------ DATA SHOWN

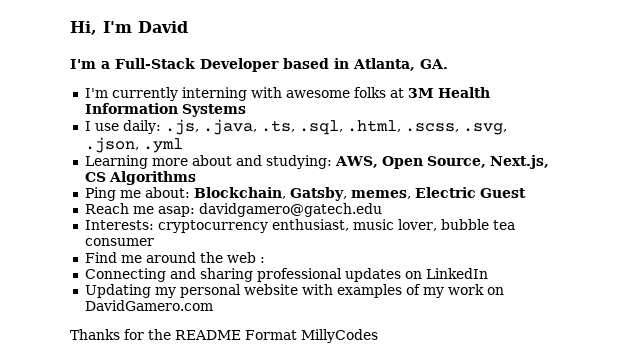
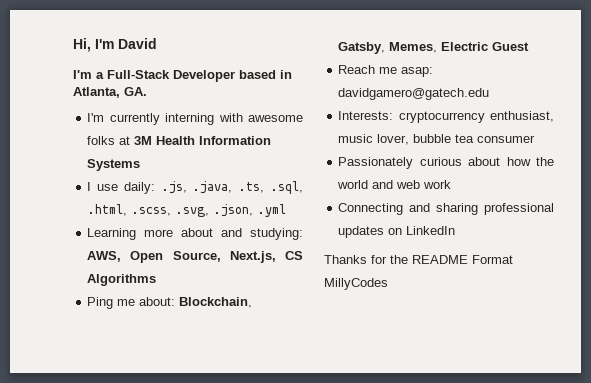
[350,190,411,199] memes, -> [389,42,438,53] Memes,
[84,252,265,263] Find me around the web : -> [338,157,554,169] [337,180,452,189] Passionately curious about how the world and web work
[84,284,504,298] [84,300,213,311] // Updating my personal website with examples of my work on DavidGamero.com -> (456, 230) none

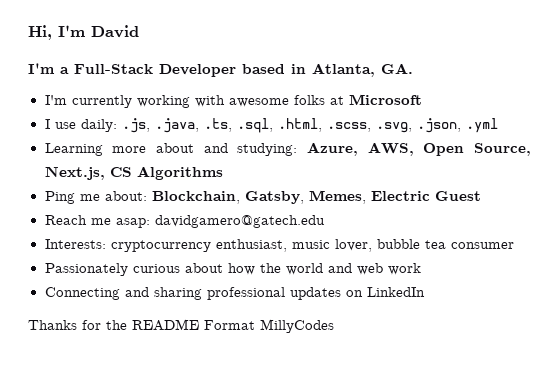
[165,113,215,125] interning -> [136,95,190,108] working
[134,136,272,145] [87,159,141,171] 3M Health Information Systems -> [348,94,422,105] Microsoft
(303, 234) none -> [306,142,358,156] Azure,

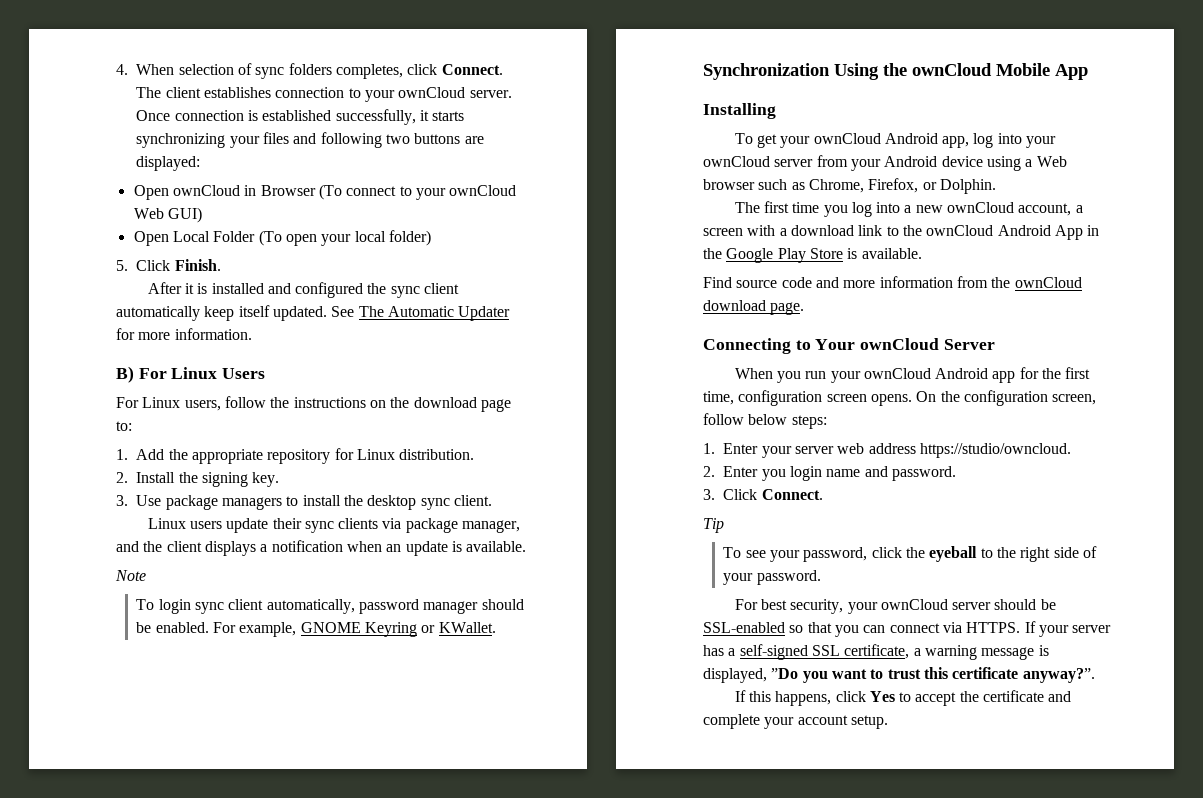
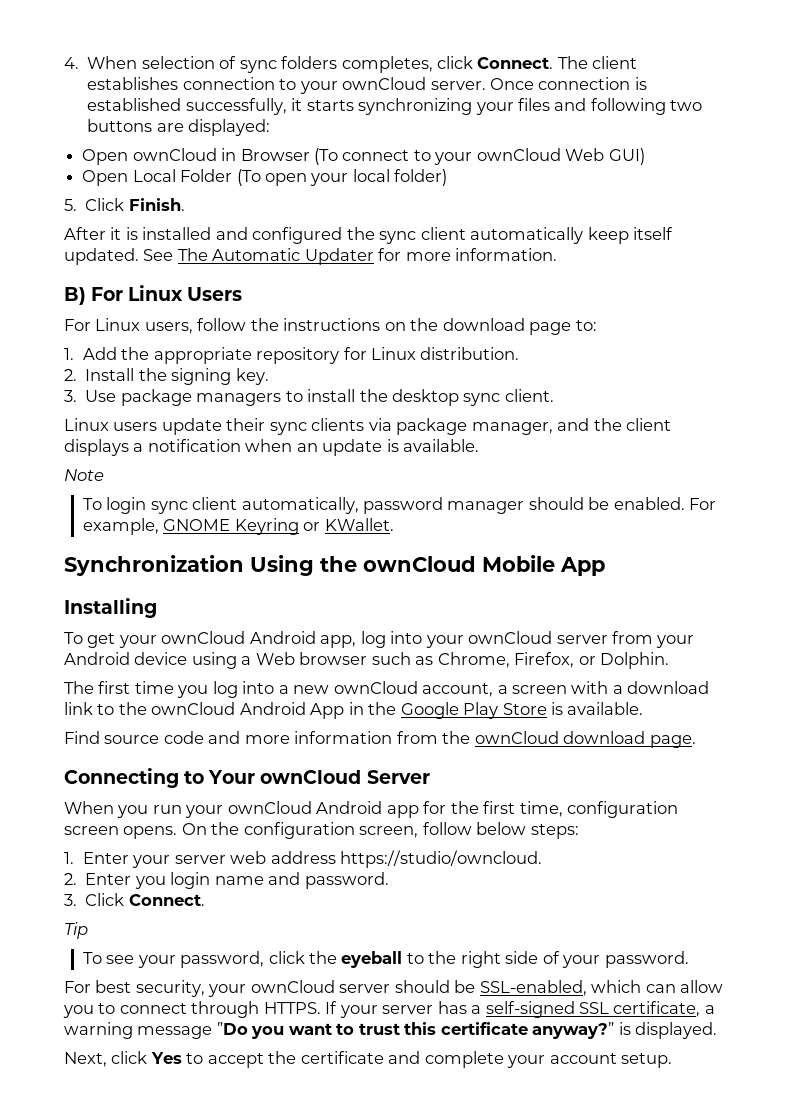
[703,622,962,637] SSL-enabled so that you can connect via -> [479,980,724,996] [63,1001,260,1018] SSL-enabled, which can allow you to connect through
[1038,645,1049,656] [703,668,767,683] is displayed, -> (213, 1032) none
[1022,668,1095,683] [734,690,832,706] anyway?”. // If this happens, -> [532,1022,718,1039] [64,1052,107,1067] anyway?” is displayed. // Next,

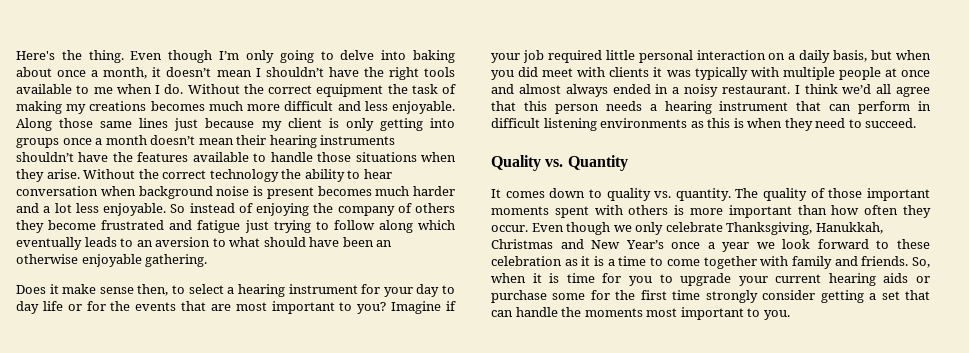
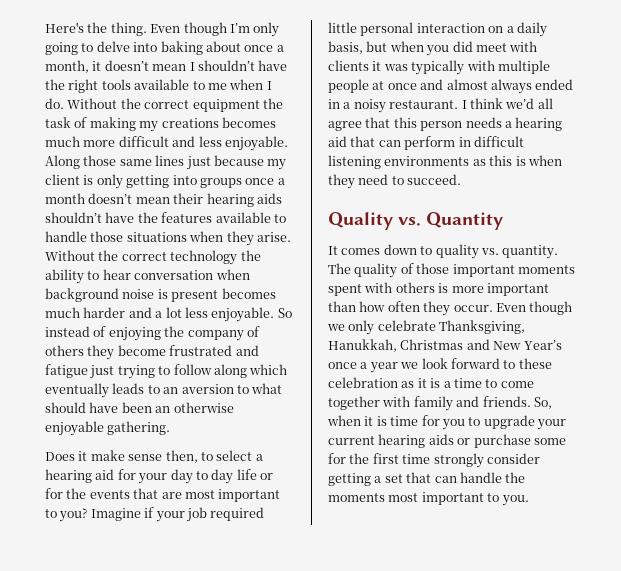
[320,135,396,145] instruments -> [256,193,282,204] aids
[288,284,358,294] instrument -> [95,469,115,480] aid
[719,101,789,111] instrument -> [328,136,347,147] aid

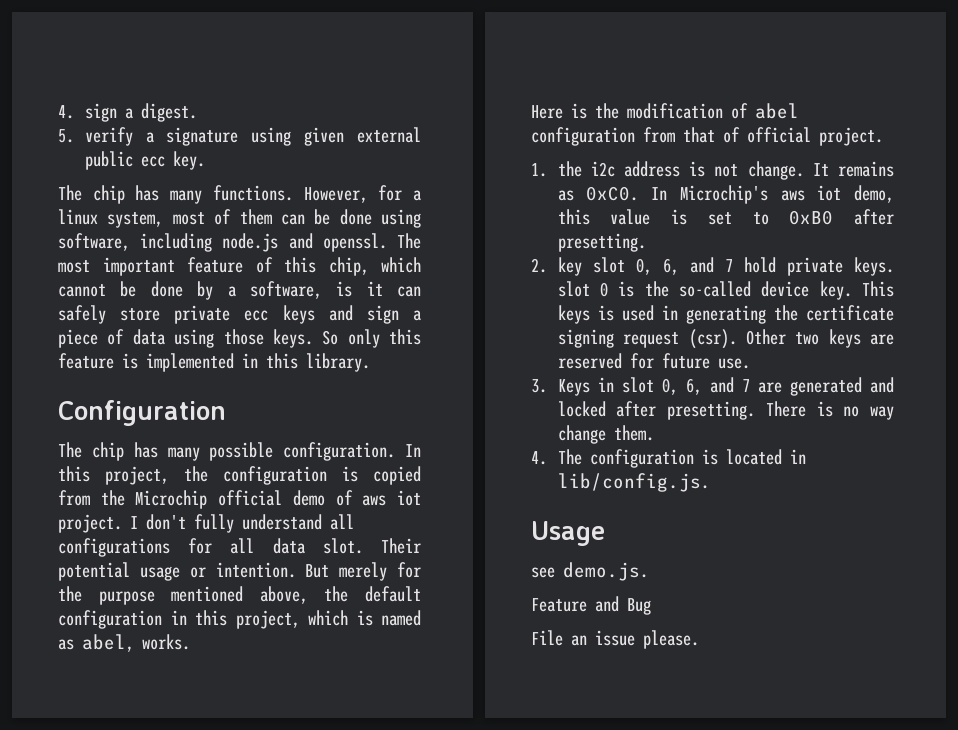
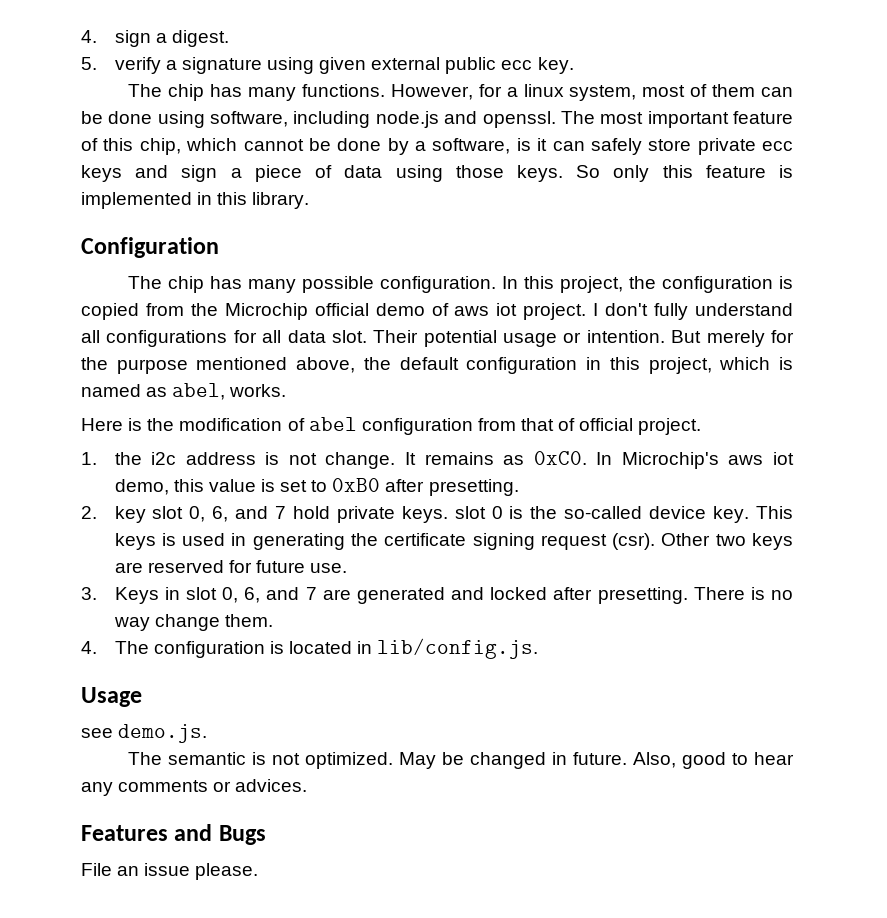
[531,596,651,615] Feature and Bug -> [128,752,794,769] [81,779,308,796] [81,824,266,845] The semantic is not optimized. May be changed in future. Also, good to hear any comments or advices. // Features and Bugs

------------

ASSIGNMENT ▸ Output all lines above precisely. Pictures are to be left out.

EXERCISE SOLUTION ▸
[350,190,411,199] memes, -> [389,42,438,53] Memes,
[84,252,265,263] Find me around the web : -> [338,157,554,169] [337,180,452,189] Passionately curious about how the world and web work
[84,284,504,298] [84,300,213,311] // Updating my personal website with examples of my work on DavidGamero.com -> (456, 230) none

[165,113,215,125] interning -> [136,95,190,108] working
[134,136,272,145] [87,159,141,171] 3M Health Information Systems -> [348,94,422,105] Microsoft
(303, 234) none -> [306,142,358,156] Azure,

[703,622,962,637] SSL-enabled so that you can connect via -> [479,980,724,996] [63,1001,260,1018] SSL-enabled, which can allow you to connect through
[1038,645,1049,656] [703,668,767,683] is displayed, -> (213, 1032) none
[1022,668,1095,683] [734,690,832,706] anyway?”. // If this happens, -> [532,1022,718,1039] [64,1052,107,1067] anyway?” is displayed. // Next,

[320,135,396,145] instruments -> [256,193,282,204] aids
[288,284,358,294] instrument -> [95,469,115,480] aid
[719,101,789,111] instrument -> [328,136,347,147] aid

[531,596,651,615] Feature and Bug -> [128,752,794,769] [81,779,308,796] [81,824,266,845] The semantic is not optimized. May be changed in future. Also, good to hear any comments or advices. // Features and Bugs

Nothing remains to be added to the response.